The first thing to register about this collection are the areas considered worthy of review and those left out, whether as a result of choice or from the failure to entice an appropriate scholar to comment. The most notable omission is political and institutional history, certainly the heart of medieval studies in immediately past generations in North America (if not still) , and the discipline in which most historians presently active were trained.

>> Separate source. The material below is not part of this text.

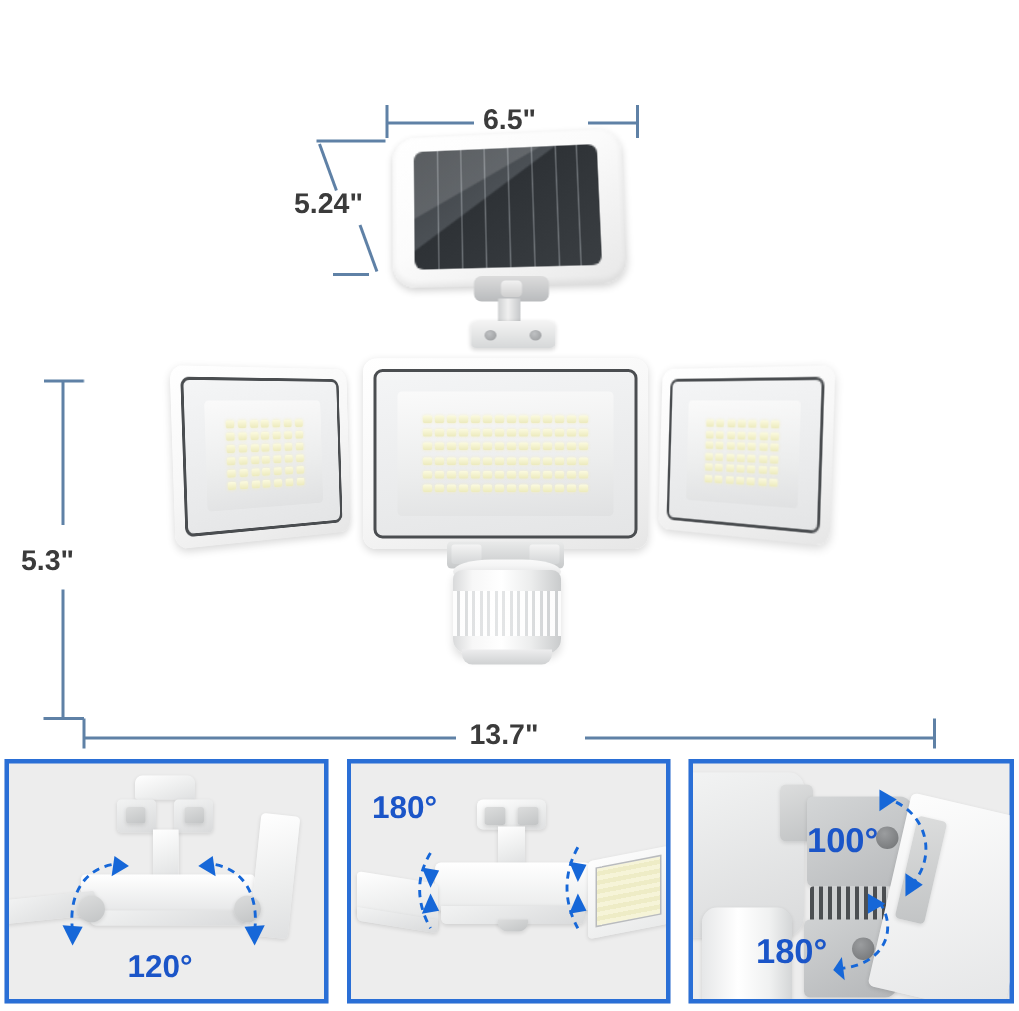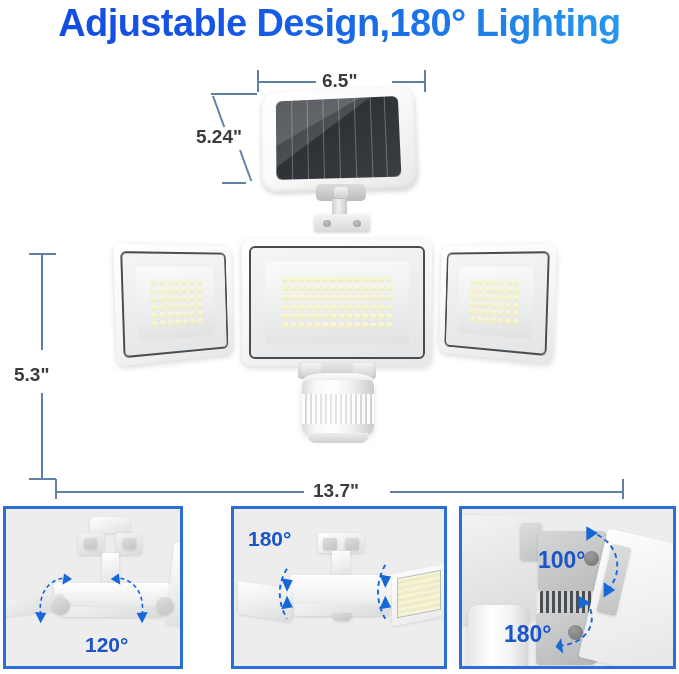"Adjustable Design,180° Lighting" div { html: <div>Adjustable Design,180° Lighting</div> -> none }
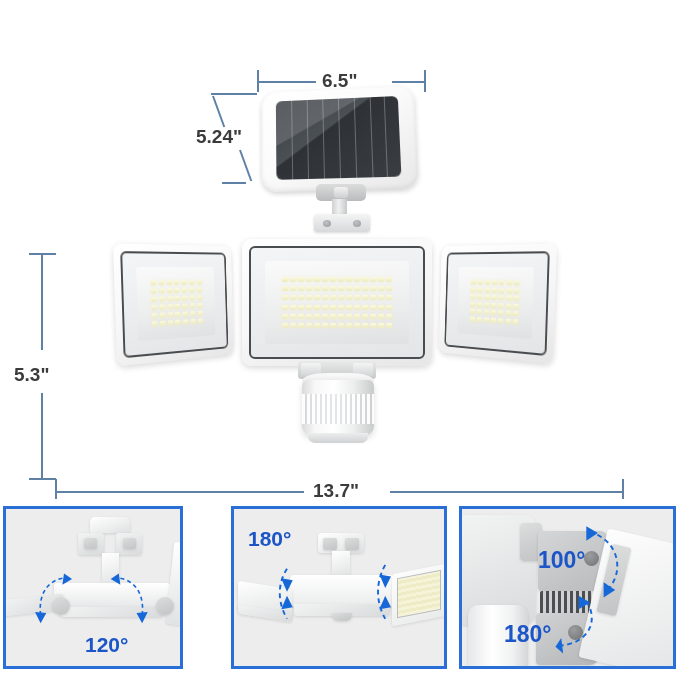"120°" #panel-1 { width: 180px -> 216px }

They are included obliquely in Patrick Geary's essay on "Visions of Medieval Studies in North America", which seeks to examine North America scholarship on medieval history from the point of view of Europeans, but that essay is concerned primarily with the differential impulses and modalities that govern the investigation of the past here and abroad: the greater comparative perspective among Americans, their pragmatic rather than ideological approach to learning, as well as their lack of nationalist bias, Latin learning, and native familiarity with the medieval past, in contrast to European societies which, Geary asserts, "have appropriated the Middle Ages as their own [and] have integrated it into their national and regional mythologies, and thus have created explicit but highly arbitrary links with this period" [p. 52]. Nor do we find treatments of political and institutional history's close cousins, legal and constitutional history, though these, too, were and continue to be subjects of high interest in medieval historiography. Missing as well is medieval historiography proper — that is, the writing of history in the Middle Ages — a domain that is inching from the margins towards the center of current concerns. (I confess, I was asked but couldn't participate, though surely there are many others who might have). Most surprising is the absence of any contribution on Old French literature, a field that has attained boom status and, in the last two decades anyway, has been in some senses an engine driving medieval studies, due in part to the sheer volume of work dedicated to it and to its own increasingly sophisticated nature, hence impact on the field as a whole.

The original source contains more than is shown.